Biden puts R&D investment at heart of $2T spending plan

Joe Biden
President Joe Biden (White House)

President Joe Biden has proposed pumping tens of billions of dollars into R&D through his American Jobs Plan. The plan includes $30 billion of pandemic-related spending intended to accelerate drug development and otherwise help the U.S. recover from COVID-19 and prevent future crises.

Having already secured a $1.9 trillion funding package to address the COVID-19 crisis, Biden is now asking congress to pass a $2 trillion plan designed to create jobs and strengthen U.S. infrastructure. Elements of the far-reaching proposal, which will be partly funded by taxes on corporations, focus on biotech and on R&D more generally. Biden framed the plan as correcting changes from recent decades. 

“The United States government used to spend 2% of its GDP on research and development. Today, we spend less than 1%,” Biden said in a speech to unveil the plan. “We’ve fallen back. The rest of the world is closing in and closing in fast. We can’t allow this to continue. The American Jobs Plan is the biggest increase in our federal non-defense research and development spending on record.”  

Biden went on to say the spending will “boost America’s innovative edge” in areas including biotech and singled out competition with China to articulate the need for the U.S. to step up its investment. At this stage, it is unclear how much of the research part of the spending plan, which adds up to more than $200 billion, will go into areas that affect biotech. 

The plan to spend $30 billion on tasks related to pandemics will funnel some cash toward biotech, with the White House singling out the need to speed R&D for therapeutics for emerging and future outbreaks and accelerate response time “by developing prototype vaccines through phase I and II trials” as specific uses of the cash. The end goal is to “markedly decrease the time from discovering a new threat to putting shots in arms.” 

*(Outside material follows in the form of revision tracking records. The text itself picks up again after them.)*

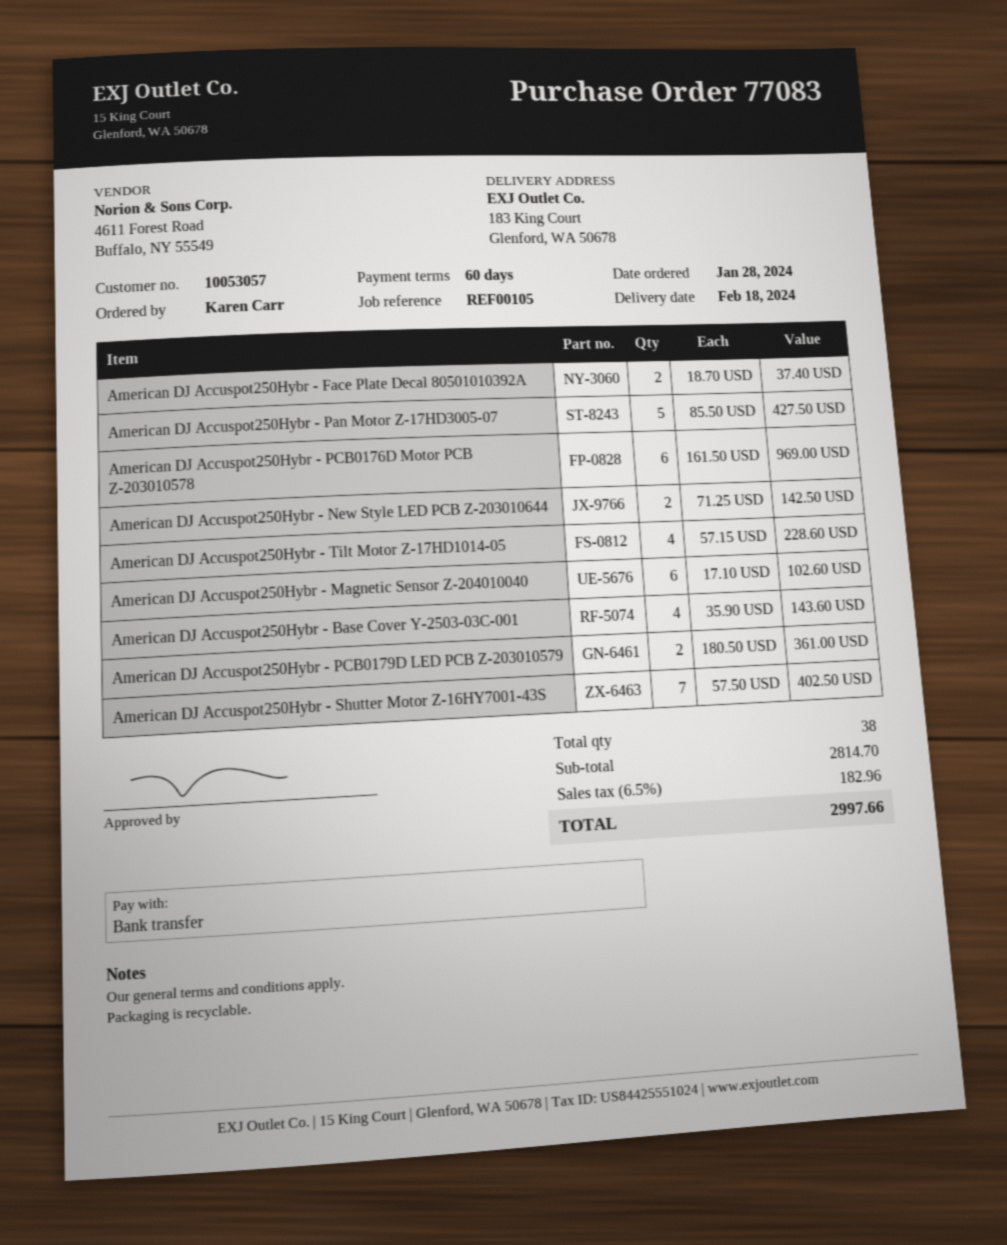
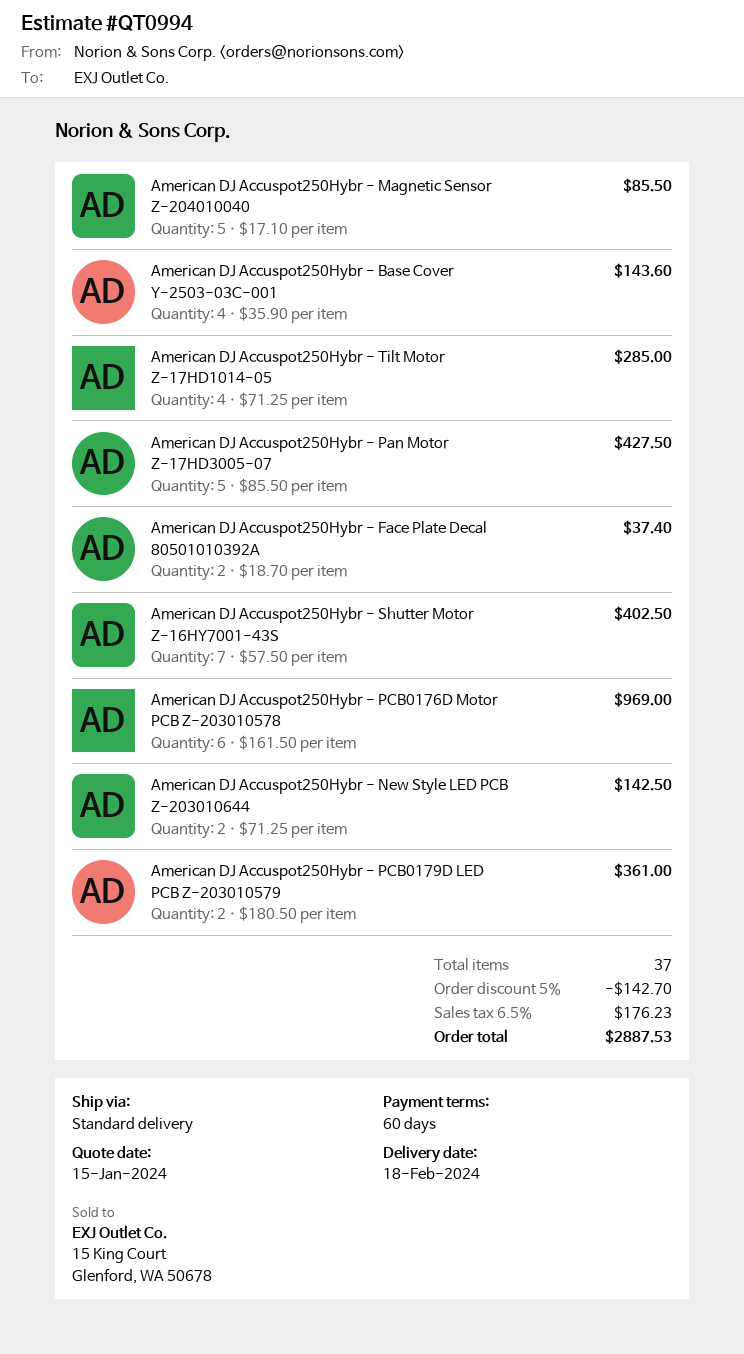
American DJ Accuspot250Hybr - Tilt Motor Z-17HD1014-05: 4 x 57.15 = 228.60 -> 4 x 71.25 = 285.00
American DJ Accuspot250Hybr - Magnetic Sensor Z-204010040: 6 x 17.10 = 102.60 -> 5 x 17.10 = 85.50
total quantity: 38 -> 37
discount: none -> 5% = 142.70
tax: 6.5% = 182.96 -> 6.5% = 176.23
total: 2997.66 -> 2887.53

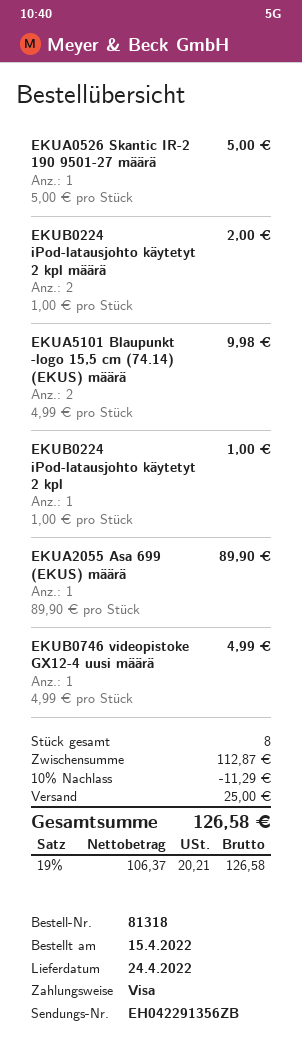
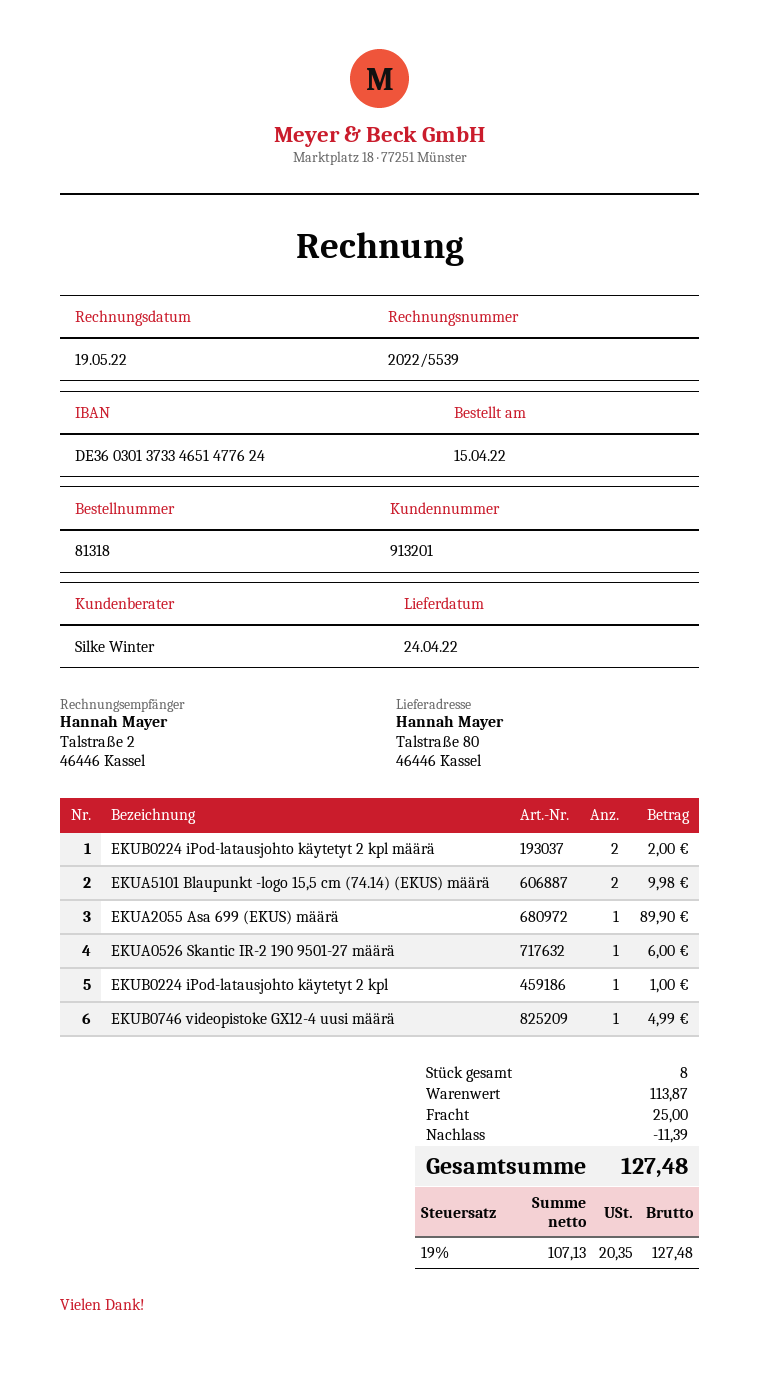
EKUA0526 Skantic IR-2 190 9501-27 määrä: 1 for 5.00 -> 1 for 6.00
subtotal: 112.87 -> 113.87
discount: 11.29 -> 11.39
net: 106.37 -> 107.13
tax: 19% = 20.21 -> 19% = 20.35
total: 126.58 -> 127.48

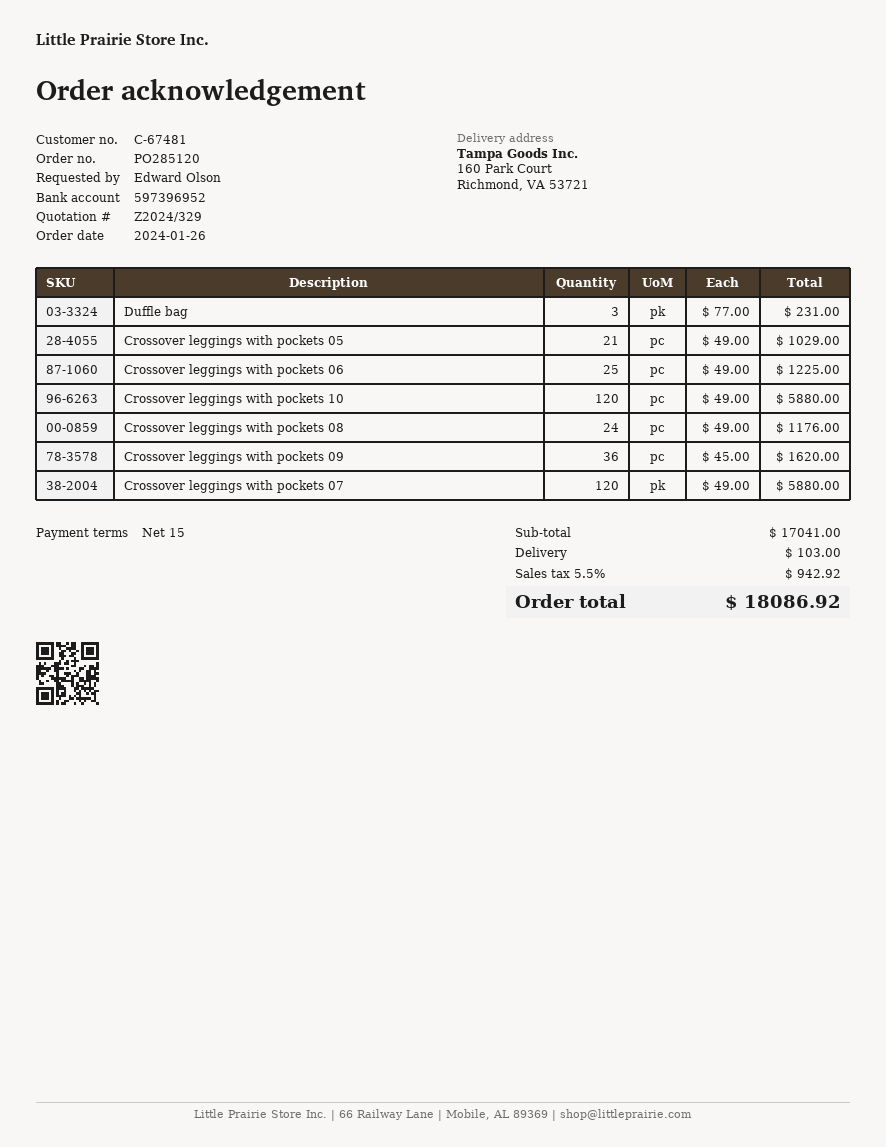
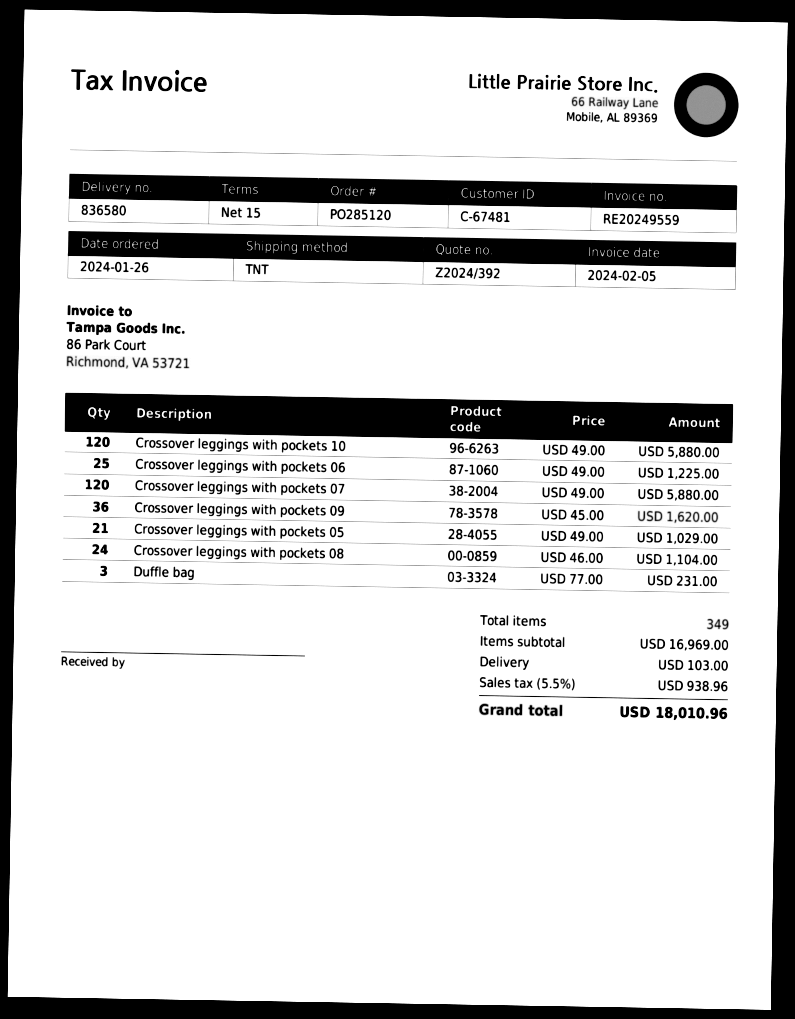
quote number: Z2024/329 -> Z2024/392
Crossover leggings with pockets 08: 24 x 49.00 = 1176.00 -> 24 x 46.00 = 1104.00
subtotal: 17041.00 -> 16969.00
tax: 5.5% = 942.92 -> 5.5% = 938.96
total: 18086.92 -> 18010.96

Biden is also proposing to give $50 billion to the National Science Foundation to create a “technology directorate that will collaborate with and build on existing programs across the government.” The directorate will focus on a range of high-tech fields, including biotech. Other big pieces of spending include $40 billion earmarked for upgrades to “research infrastructure in laboratories across the country, including brick-and-mortar facilities and computing capabilities and networks.”

The Biden administration now faces the challenge of getting the proposal through Congress. Biden will need all Democrats in the Senate and most in the House to back the spending plan, unless he can persuade some Republicans to vote in favor. Pushback against the spending has already begun, with the U.S. Chamber of Commerce calling it “dangerously misguided.”